:: Data items ::
=-=-=

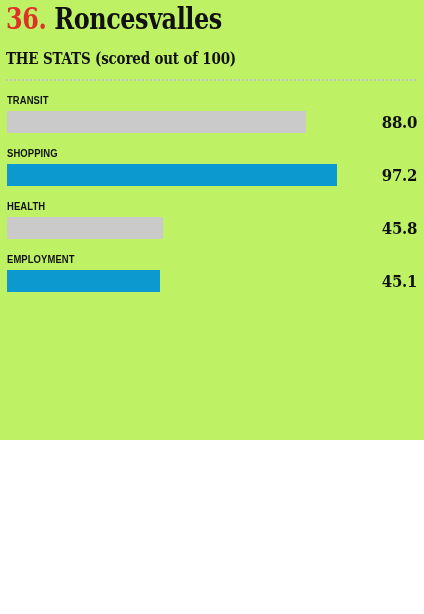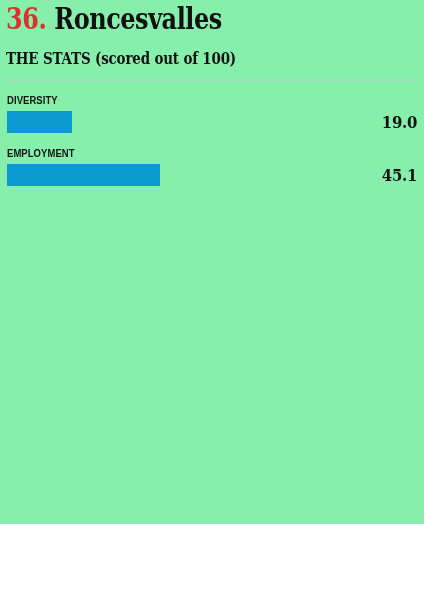--- a/index.html
+++ b/index.html
@@ -10,22 +10,22 @@
   body {
     width: 424px;
     height: 614px;
     overflow: hidden;
     font-family: "Liberation Sans", sans-serif;
     -webkit-font-smoothing: antialiased;
   }
   .page {
     position: relative;
     width: 424px;
-    height: 524px;
-    background: #86efac;
+    height: 440px;
+    background: #bef264;
     overflow: hidden;
   }
 
   
   .headline {
     position: absolute;
     left: 6px;
     top: 2px;
     white-space: nowrap;
     font-family: "DejaVu Serif", "Liberation Serif", serif;
@@ -134,25 +134,39 @@
     <span class="rank">36.</span>
     <span class="name">Roncesvalles</span>
   </div>
 
   <div class="stats-title">THE STATS (scored out of 100)</div>
 
   <div class="divider"></div>
 
   <div class="rows">
       <div class="stat-row">
-        <div class="stat-label">DIVERSITY</div>
+        <div class="stat-label">TRANSIT</div>
         <div class="bar-track">
-          <div class="bar-fill blue" style="width: 64.6px;"></div>
+          <div class="bar-fill gray" style="width: 299.2px;"></div>
         </div>
-        <div class="stat-value">19.0</div>
+        <div class="stat-value">88.0</div>
+      </div>
+      <div class="stat-row">
+        <div class="stat-label">SHOPPING</div>
+        <div class="bar-track">
+          <div class="bar-fill blue" style="width: 330.48px;"></div>
+        </div>
+        <div class="stat-value">97.2</div>
+      </div>
+      <div class="stat-row">
+        <div class="stat-label">HEALTH</div>
+        <div class="bar-track">
+          <div class="bar-fill gray" style="width: 155.72px;"></div>
+        </div>
+        <div class="stat-value">45.8</div>
       </div>
       <div class="stat-row">
         <div class="stat-label">EMPLOYMENT</div>
         <div class="bar-track">
           <div class="bar-fill blue" style="width: 153.34px;"></div>
         </div>
         <div class="stat-value">45.1</div>
       </div>
     </div>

=-=-=

:: What you need to do ::
Using the data above, return every line that contains the string "background".

:: Reply ::
-    background: #86efac;
+    background: #bef264;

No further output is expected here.